Читаем Лира Орфея полностью

Медленно, по отдельным строчкам. Будто в первый раз.

И конечно же, конечно же, все тут верно, все истинно: как же писать о других, что мы знаем о подлинной жизни других, когда и о своей (все верно!) и о своей собственной жизни — много ли знаем все мы?!

Несколько слабых намеков, несколько сбивчивых, разрозненных, еле заметных штрихов...

Вот потому то он и боится всегда писать, даже простого газетного очерка избегает, увиливает от него, потому что — разве же это можно, разве это посильно — пытаться описывать чью-то живую жизнь! И всегда, всегда поражается он этим всем прочим бойким и лихим смельчакам. И до самой смерти будет, наверное, поражаться...

Гудят турбины, подрагивает корпус самолета; в иллюминаторе — все та же черная ночь да частые малиновые вспышки продольного сигнального плафона. И еще, если прильнуть к самому стеклу, — черное в вышине небо, усыпанное густо звездами...

...Нет, это не книга, Камерадо,Тронь ее и тронешь человека,(Что, нынче ночь? Кругом никого? Мы одни?)Со страниц я бросаюсь в объятия к тебе, хоть могила и зовет меня назад.О как ласковы пальцы твои, как они усыпляют меня,Дыханье твое — как роса, биение крови твоей баюкает — нежит меня,И счастье заливает меня всего с головою,Такое безмерное счастье...

После такого уже ничего нельзя читать.

Ничего.

...И только вот это сейчас, только вот это одно — Чувство Единства Мира, Чувство Единства Жизни, Чувство Единства Человека, Единства Всех Людей на Земле.

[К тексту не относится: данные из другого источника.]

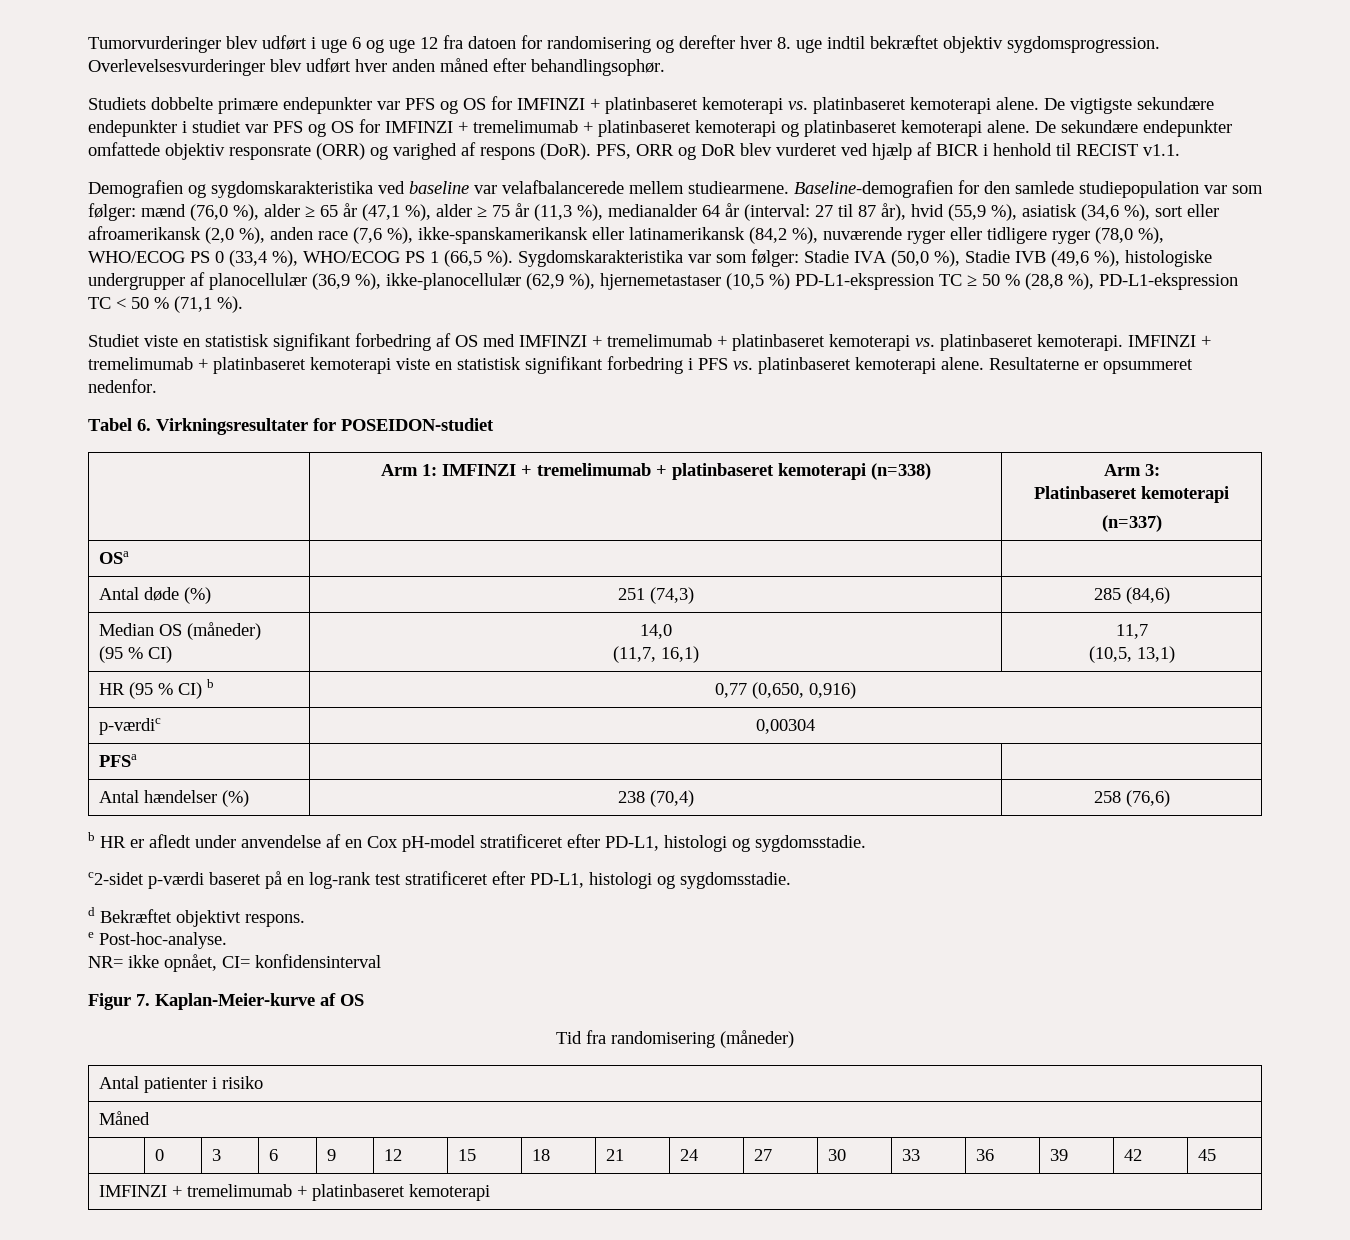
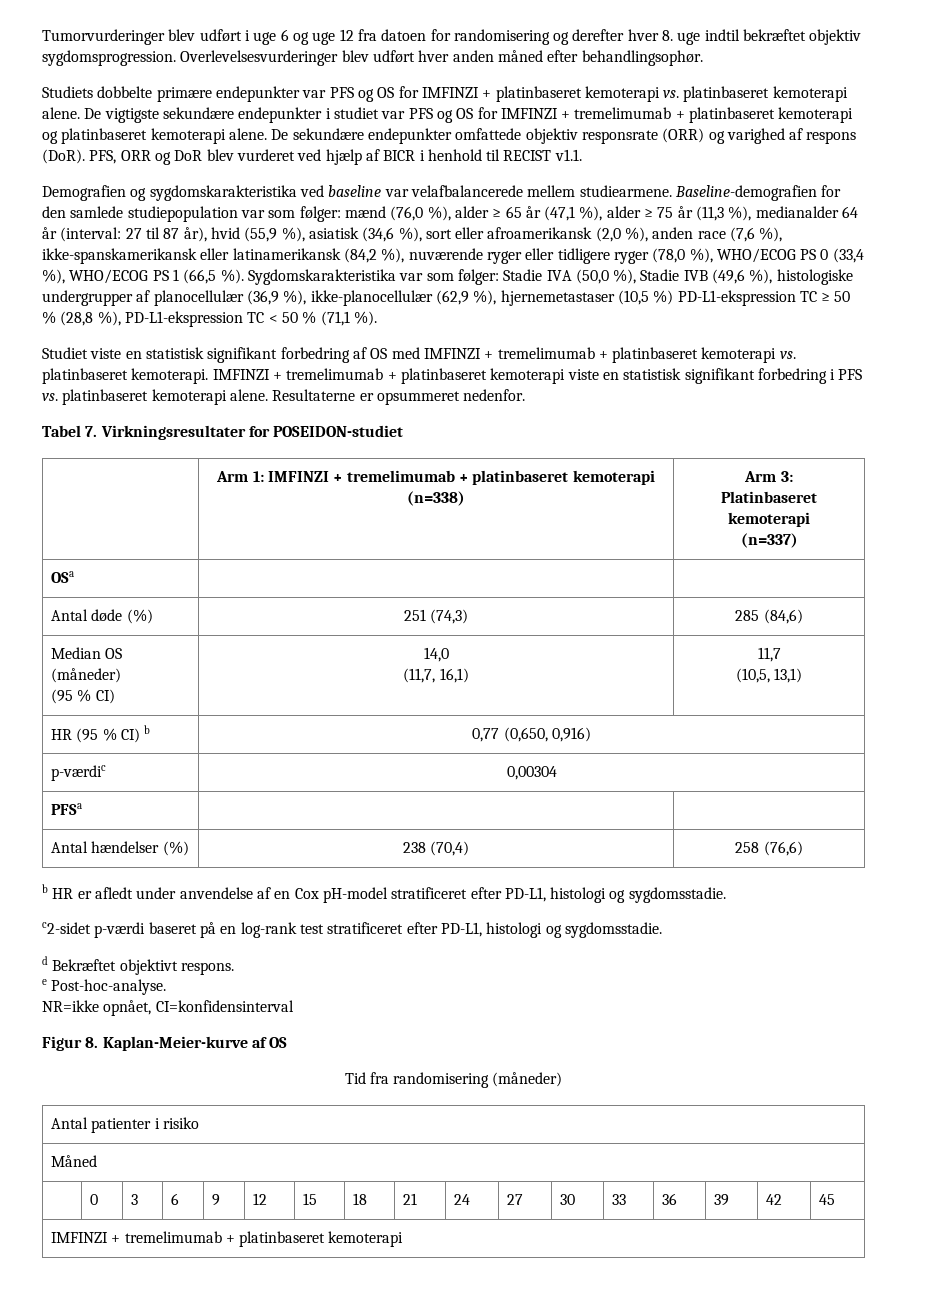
- Tabel 6. Virkningsresultater for POSEIDON-studiet
+ Tabel 7. Virkningsresultater for POSEIDON-studiet
- NR= ikke opnået, CI= konfidensinterval
+ NR=ikke opnået, CI=konfidensinterval
- Figur 7. Kaplan-Meier-kurve af OS
+ Figur 8. Kaplan-Meier-kurve af OS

И нет никакого времени, и нет никаких — этих противоестественных и искусственных — границ, и нет никаких расстояний. Мир — и един и вечен, и мы, люди — и едины и вечны в нем, пока мы еще люди и в нас побеждают и добро и разум. И потому — никакого для каждого из нас одиночества, никакого навечно забвения. Надо только — выразить себя истинного, каким ты и есть, и с этим своим — пойти довериться людям. И в этом-то, в этом и есть, наверное, смысл и назначение литературы, смысл и назначение искусства. Выразить нас самих, в нашей истинной сути, чтоб мы увидели и узнали друг друга — и узнали бы каждый себя в другом. И наконец-то перестали бы враждовать и убивать друг друга, и наконец-то по-настоящему объединились бы, все еще так разобщенные, каждый в своем одиночестве.

Господи, это же наше счастье, что ты еще есть, искусство, что ты еще есть, литература, — и мы можем еще, мы можем — минуя времена и пространства, минуя искусственные границы и режимы — выйти навстречу друг другу, такие вот одинокие и разобщенные, и увидеть и узнать друг друга, увидеть и узнать в каждом другом себя. И понять, понять, что мы, люди — дети одной единой матери-Жизни, и что все мы на нашей Земле — единоутробные и кровные братья...

...Да, это не книга, Камерадо. Он тронул ее — и тронул человека.

Да, нынче ночь, кругом никого, вы одни. Со страниц (ты не умер) — со страниц ты бросаешься к нему в объятья, и он, как умеет, как может, ласкает и нежит тебя, баюкает-нежит тебя, лишь бы только дать тебе желанного безмерного счастья; лишь бы только дать тебе его, лишь бы дать...

* * * *

Посадка в Минводах. Почти все пассажиры сошли, до Симферополя полетело человек семь-восемь. И опять — гул турбин, черная ночь, звезды.

Но он уже не может сидеть спокойно, припал к иллюминатору и вглядывается, вглядывается в глубину черноты, ждет, когда и как покажется Крым.

Да, и сам он не предполагал, что будет вот так волноваться. Что будет так волноваться при одном только приближении к ее Крыму, к ее долгожданному городу...

И вот впереди обозначились огни побережья, и он весь напрягся и еще ближе припал к иллюминатору. Да, под ними было еще море, далеко внизу — черным дном — море, и по нему редкие одинокие огоньки, скорее всего сторожевых катеров. А справа и впереди были уже береговые огни, скоплениями и в одиночку, они четко обозначили извилистую ломаную линию берега Юго-Восточного Крыма, и он стал внимательно вглядываться в них, надеясь узнать места.

Да, безусловно, давно уже остался сзади и справа в черноте ночи пустынный мыс Чауда, на Керченском полуострове, где он когда-то просиживал часами ночью на берегу и слушал, слушал и слушал море, словно надеясь понять-таки наконец, что же в нем, в этом его извечном шуме и ропоте, и какие отзвуки рождают они в его душе. Это было еще до нее, он тогда еще и не знал ее, только ждал и жил своими предчувствиями, и мучился, что не может, как хочет, излить свое состояние в стихах.